**Activity**
The result should be a full, exact repeat of the entries, free of pictures.

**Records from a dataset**

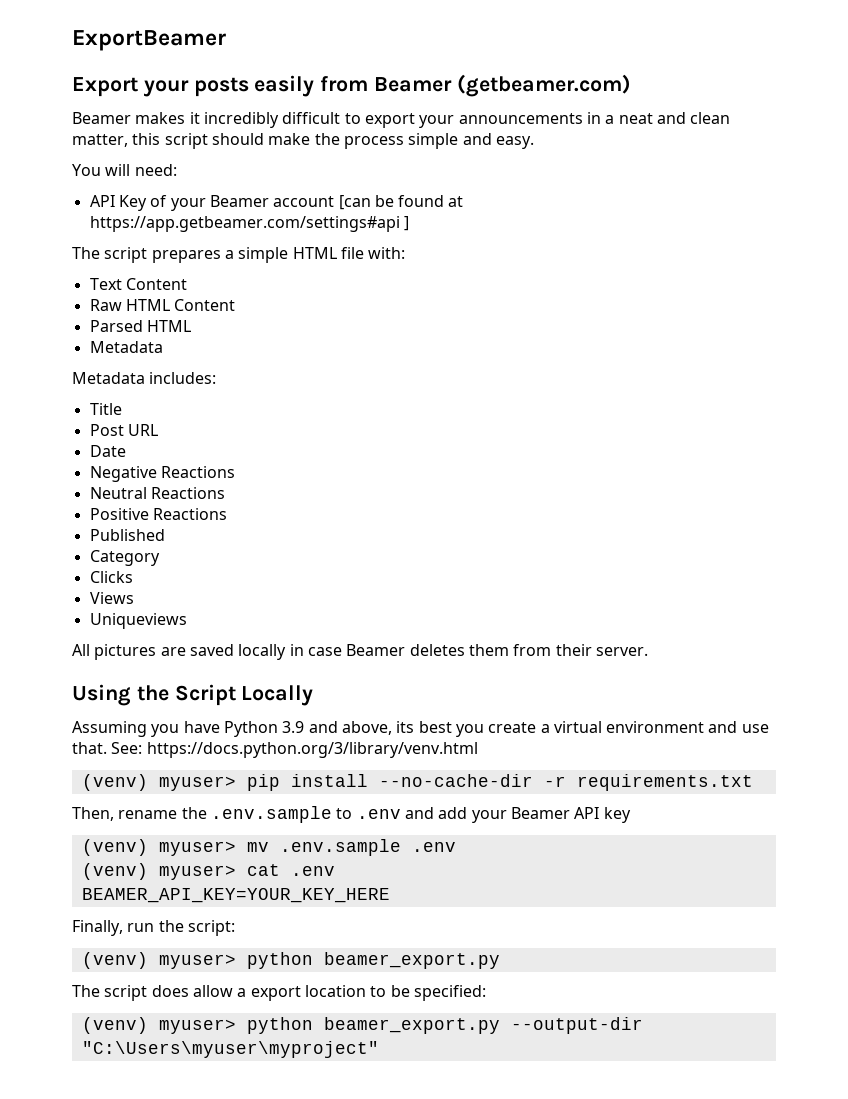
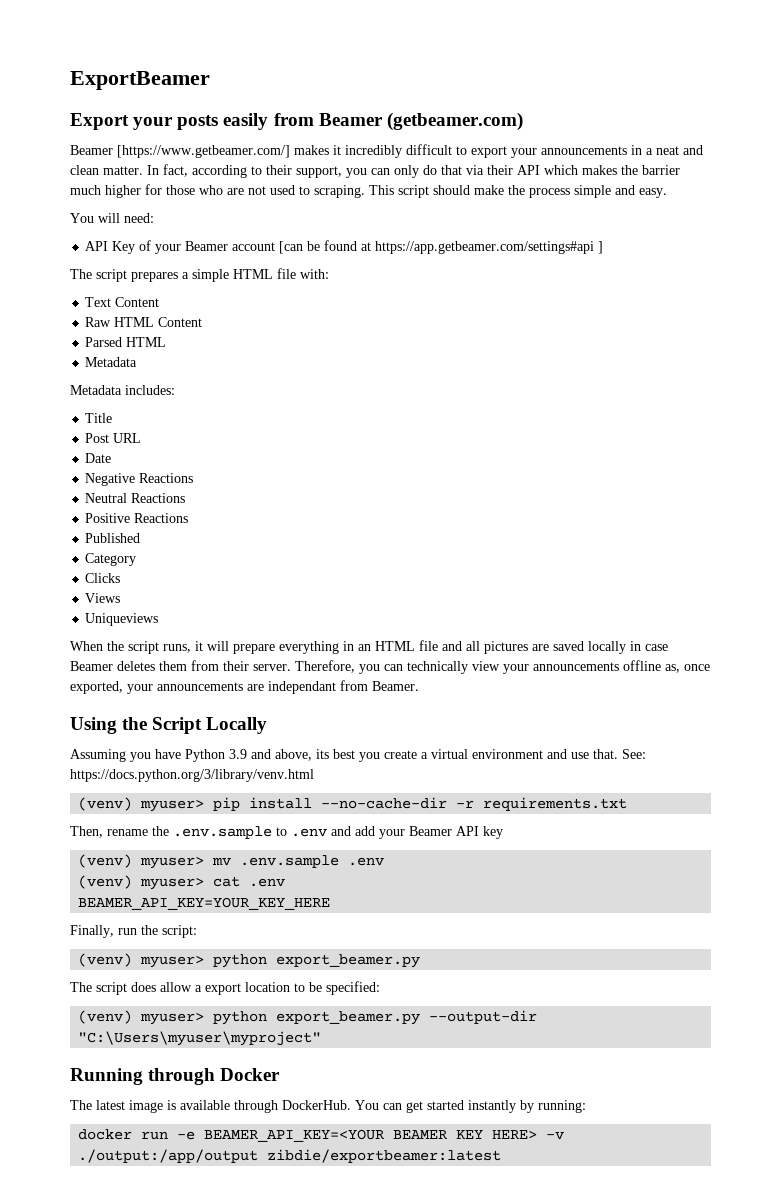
- Beamer makes it incredibly difficult to export your announcements in a neat and clean matter, this script should make the process simple and easy.
+ Beamer [https://www.getbeamer.com/] makes it incredibly difficult to export your announcements in a neat and clean matter. In fact, according to their support, you can only do that via their API which makes the barrier much higher for those who are not used to scraping. This script should make the process simple and easy.
- All pictures are saved locally in case Beamer deletes them from their server.
+ When the script runs, it will prepare everything in an HTML file and all pictures are saved locally in case Beamer deletes them from their server. Therefore, you can technically view your announcements offline as, once exported, your announcements are independant from Beamer.
  Finally, run the script:
- (venv) myuser> python beamer_export.py
+ (venv) myuser> python export_beamer.py
- (venv) myuser> python beamer_export.py --output-dir "C:\Users\myuser\myproject"
+ (venv) myuser> python export_beamer.py --output-dir "C:\Users\myuser\myproject"
+ Running through Docker
+ The latest image is available through DockerHub. You can get started instantly by running:
+ docker run -e BEAMER_API_KEY=<YOUR BEAMER KEY HERE> -v ./output:/app/output zibdie/exportbeamer:latest

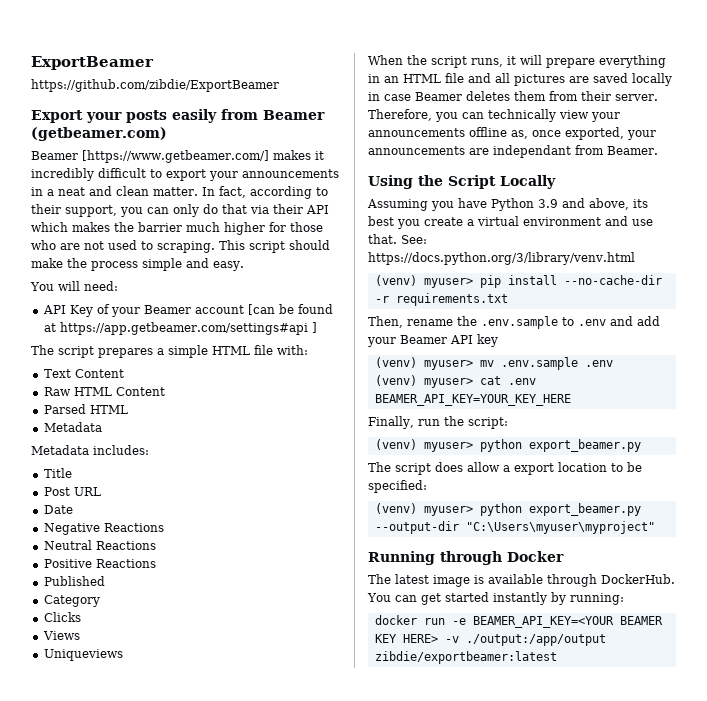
+ https://github.com/zibdie/ExportBeamer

**Answer to the exercise**
- Beamer makes it incredibly difficult to export your announcements in a neat and clean matter, this script should make the process simple and easy.
+ Beamer [https://www.getbeamer.com/] makes it incredibly difficult to export your announcements in a neat and clean matter. In fact, according to their support, you can only do that via their API which makes the barrier much higher for those who are not used to scraping. This script should make the process simple and easy.
- All pictures are saved locally in case Beamer deletes them from their server.
+ When the script runs, it will prepare everything in an HTML file and all pictures are saved locally in case Beamer deletes them from their server. Therefore, you can technically view your announcements offline as, once exported, your announcements are independant from Beamer.
  Finally, run the script:
- (venv) myuser> python beamer_export.py
+ (venv) myuser> python export_beamer.py
- (venv) myuser> python beamer_export.py --output-dir "C:\Users\myuser\myproject"
+ (venv) myuser> python export_beamer.py --output-dir "C:\Users\myuser\myproject"
+ Running through Docker
+ The latest image is available through DockerHub. You can get started instantly by running:
+ docker run -e BEAMER_API_KEY=<YOUR BEAMER KEY HERE> -v ./output:/app/output zibdie/exportbeamer:latest

+ https://github.com/zibdie/ExportBeamer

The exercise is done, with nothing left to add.